Items listed in a dataset
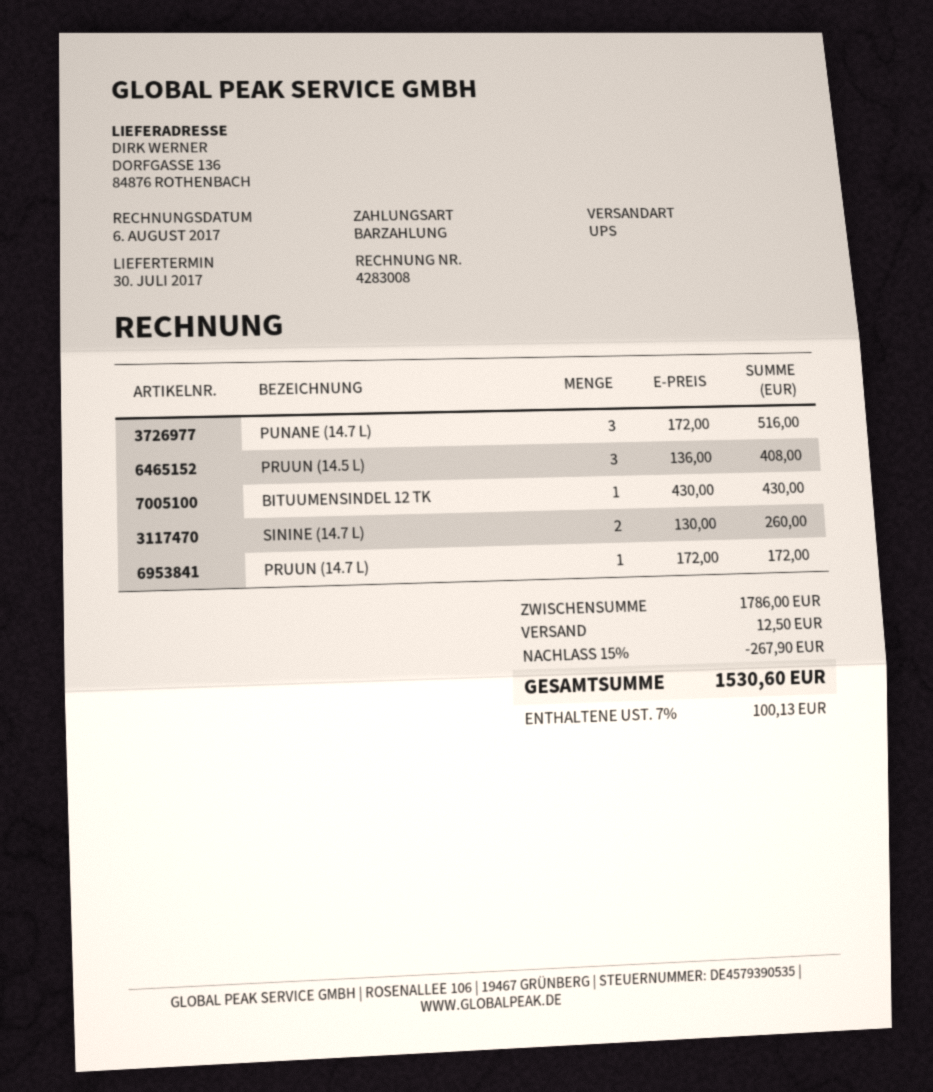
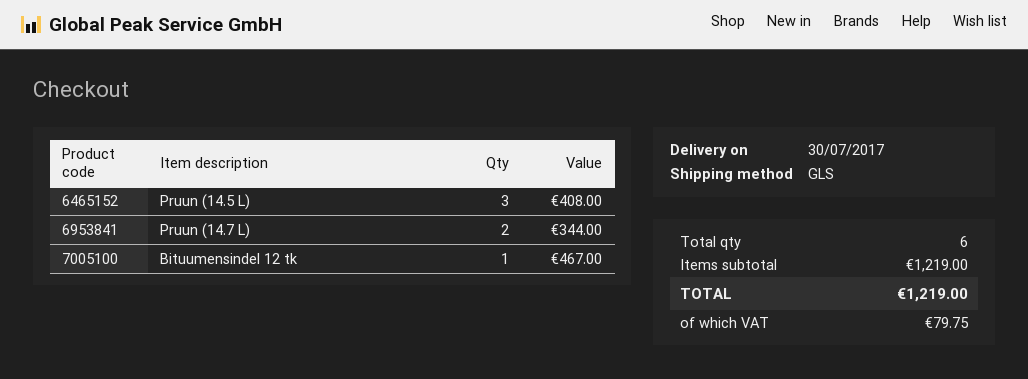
shipping method: UPS -> GLS
PUNANE (14.7 L): 3 for 516.00 -> none
BITUUMENSINDEL 12 TK: 1 for 430.00 -> 1 for 467.00
SININE (14.7 L): 2 for 260.00 -> none
PRUUN (14.7 L): 1 for 172.00 -> 2 for 344.00
subtotal: 1786.00 -> 1219.00
discount: 15% = 267.90 -> none
shipping: 12.50 -> none
tax: 100.13 -> 79.75
total: 1530.60 -> 1219.00

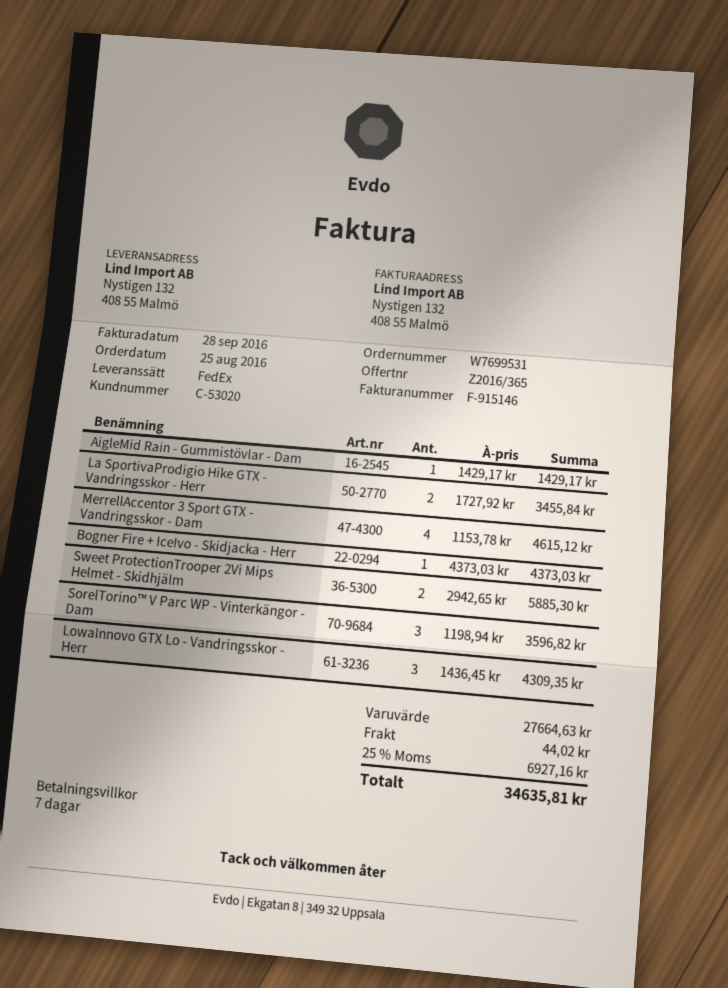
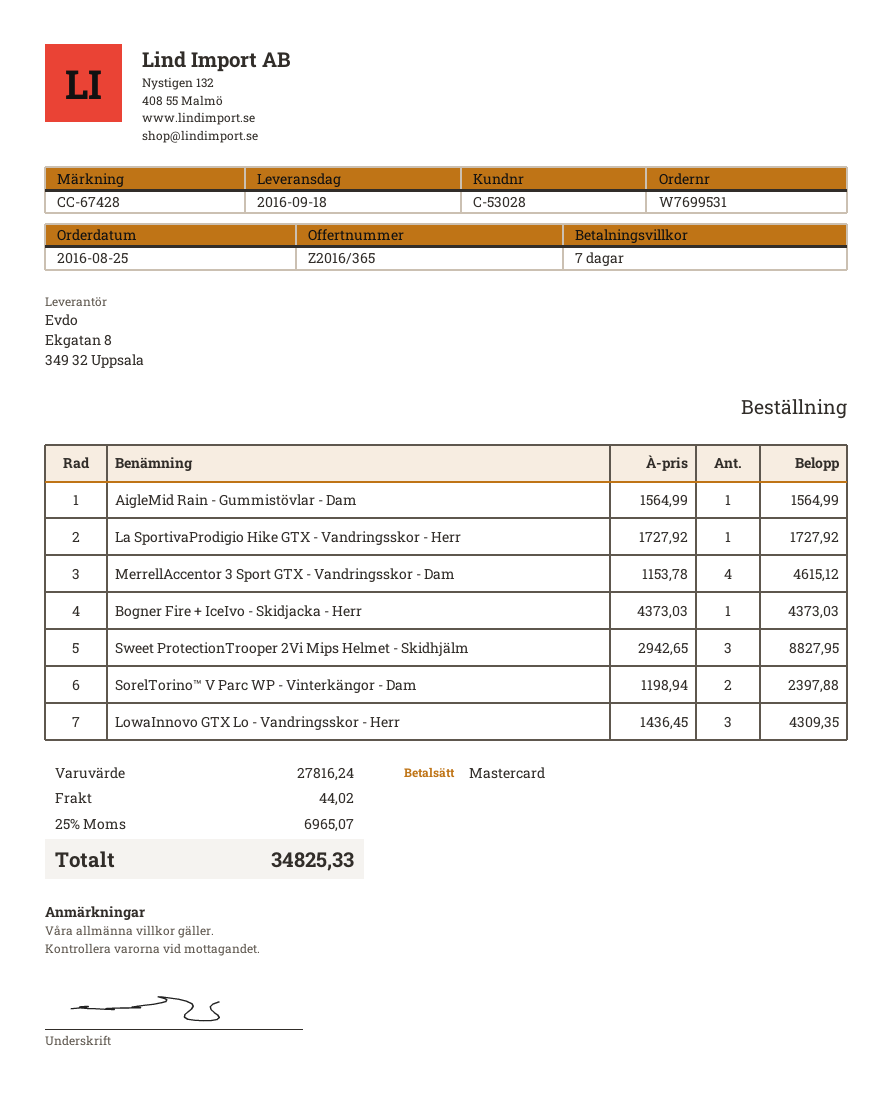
customer number: C-53020 -> C-53028
AigleMid Rain - Gummistövlar - Dam: 1 x 1429.17 = 1429.17 -> 1 x 1564.99 = 1564.99
La SportivaProdigio Hike GTX - Vandringsskor - Herr: 2 x 1727.92 = 3455.84 -> 1 x 1727.92 = 1727.92
Sweet ProtectionTrooper 2Vi Mips Helmet - Skidhjälm: 2 x 2942.65 = 5885.30 -> 3 x 2942.65 = 8827.95
SorelTorino™ V Parc WP - Vinterkängor - Dam: 3 x 1198.94 = 3596.82 -> 2 x 1198.94 = 2397.88
subtotal: 27664.63 -> 27816.24
tax: 25% = 6927.16 -> 25% = 6965.07
total: 34635.81 -> 34825.33

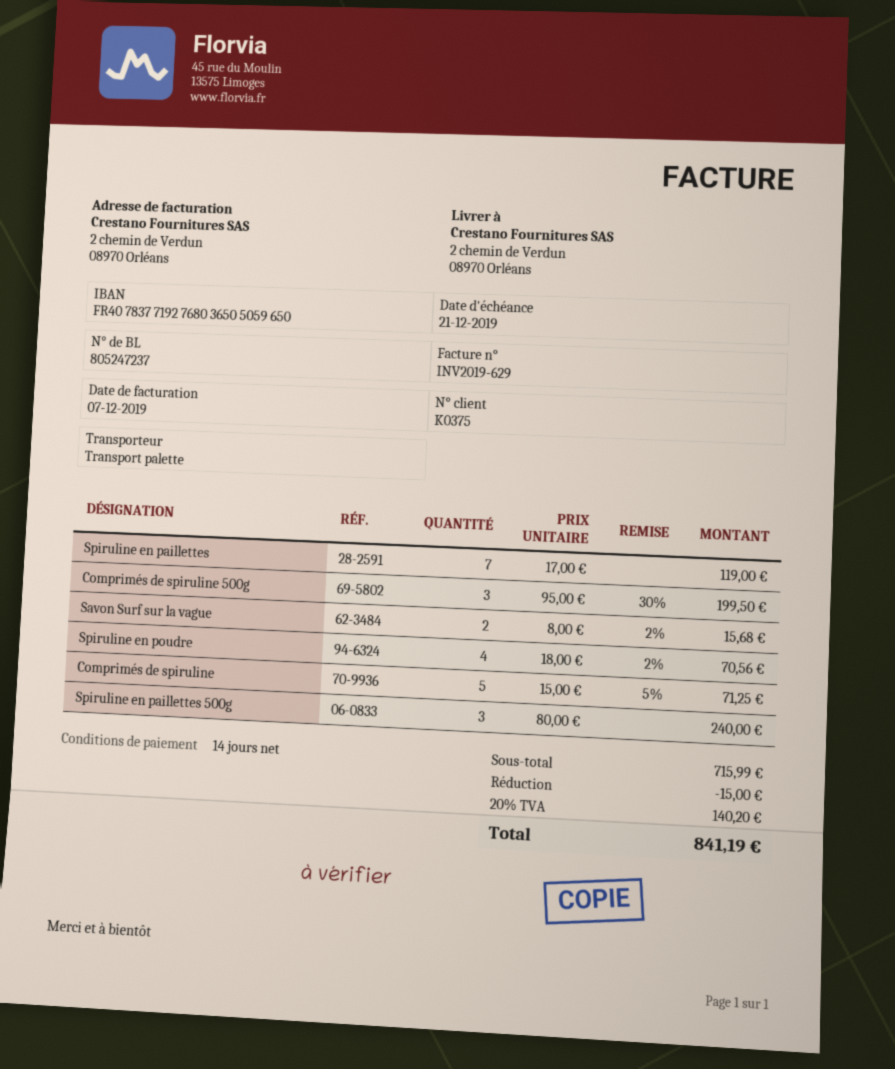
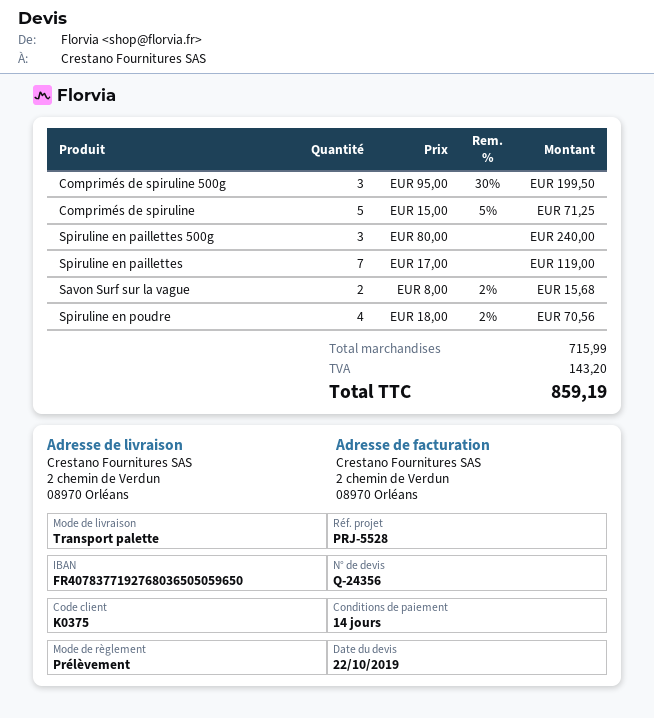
discount: 15.00 -> none
tax: 140.20 -> 143.20
total: 841.19 -> 859.19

TASK DESCRIPTION.
Go through the entries and filter for lines holding the word "none"; copy each match.

RESULT OF THE TASK.
PUNANE (14.7 L): 3 for 516.00 -> none
SININE (14.7 L): 2 for 260.00 -> none
discount: 15% = 267.90 -> none
shipping: 12.50 -> none
discount: 15.00 -> none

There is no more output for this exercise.